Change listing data
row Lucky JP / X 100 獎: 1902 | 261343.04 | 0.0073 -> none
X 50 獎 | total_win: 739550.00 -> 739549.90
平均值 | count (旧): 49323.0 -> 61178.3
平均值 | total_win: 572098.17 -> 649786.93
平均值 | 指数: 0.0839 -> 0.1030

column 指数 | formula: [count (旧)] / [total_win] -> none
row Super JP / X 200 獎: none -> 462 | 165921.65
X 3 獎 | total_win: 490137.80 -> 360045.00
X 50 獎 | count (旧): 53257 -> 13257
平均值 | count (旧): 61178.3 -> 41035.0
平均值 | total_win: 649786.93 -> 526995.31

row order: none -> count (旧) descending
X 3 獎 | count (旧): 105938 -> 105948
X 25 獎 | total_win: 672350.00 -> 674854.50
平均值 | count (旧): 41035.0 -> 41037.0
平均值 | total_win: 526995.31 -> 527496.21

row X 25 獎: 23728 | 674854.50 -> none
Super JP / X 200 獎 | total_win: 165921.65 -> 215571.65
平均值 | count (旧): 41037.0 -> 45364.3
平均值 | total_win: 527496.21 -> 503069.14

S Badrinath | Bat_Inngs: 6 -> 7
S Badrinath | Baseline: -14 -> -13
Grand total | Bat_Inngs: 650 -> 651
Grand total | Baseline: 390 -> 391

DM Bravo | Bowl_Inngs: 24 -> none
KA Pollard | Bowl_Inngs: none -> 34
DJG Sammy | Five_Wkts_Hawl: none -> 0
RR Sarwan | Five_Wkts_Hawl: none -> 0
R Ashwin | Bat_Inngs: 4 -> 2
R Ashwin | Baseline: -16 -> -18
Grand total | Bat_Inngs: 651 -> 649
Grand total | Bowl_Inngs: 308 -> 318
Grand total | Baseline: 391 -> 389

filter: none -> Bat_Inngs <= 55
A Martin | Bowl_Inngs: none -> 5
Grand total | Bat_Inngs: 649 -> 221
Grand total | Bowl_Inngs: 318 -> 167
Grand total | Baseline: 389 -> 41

● **Task statement**
Set down every record above exactly as written.

● **Solution to the problem**
row Lucky JP / X 100 獎: 1902 | 261343.04 | 0.0073 -> none
X 50 獎 | total_win: 739550.00 -> 739549.90
平均值 | count (旧): 49323.0 -> 61178.3
平均值 | total_win: 572098.17 -> 649786.93
平均值 | 指数: 0.0839 -> 0.1030

column 指数 | formula: [count (旧)] / [total_win] -> none
row Super JP / X 200 獎: none -> 462 | 165921.65
X 3 獎 | total_win: 490137.80 -> 360045.00
X 50 獎 | count (旧): 53257 -> 13257
平均值 | count (旧): 61178.3 -> 41035.0
平均值 | total_win: 649786.93 -> 526995.31

row order: none -> count (旧) descending
X 3 獎 | count (旧): 105938 -> 105948
X 25 獎 | total_win: 672350.00 -> 674854.50
平均值 | count (旧): 41035.0 -> 41037.0
平均值 | total_win: 526995.31 -> 527496.21

row X 25 獎: 23728 | 674854.50 -> none
Super JP / X 200 獎 | total_win: 165921.65 -> 215571.65
平均值 | count (旧): 41037.0 -> 45364.3
平均值 | total_win: 527496.21 -> 503069.14

S Badrinath | Bat_Inngs: 6 -> 7
S Badrinath | Baseline: -14 -> -13
Grand total | Bat_Inngs: 650 -> 651
Grand total | Baseline: 390 -> 391

DM Bravo | Bowl_Inngs: 24 -> none
KA Pollard | Bowl_Inngs: none -> 34
DJG Sammy | Five_Wkts_Hawl: none -> 0
RR Sarwan | Five_Wkts_Hawl: none -> 0
R Ashwin | Bat_Inngs: 4 -> 2
R Ashwin | Baseline: -16 -> -18
Grand total | Bat_Inngs: 651 -> 649
Grand total | Bowl_Inngs: 308 -> 318
Grand total | Baseline: 391 -> 389

filter: none -> Bat_Inngs <= 55
A Martin | Bowl_Inngs: none -> 5
Grand total | Bat_Inngs: 649 -> 221
Grand total | Bowl_Inngs: 318 -> 167
Grand total | Baseline: 389 -> 41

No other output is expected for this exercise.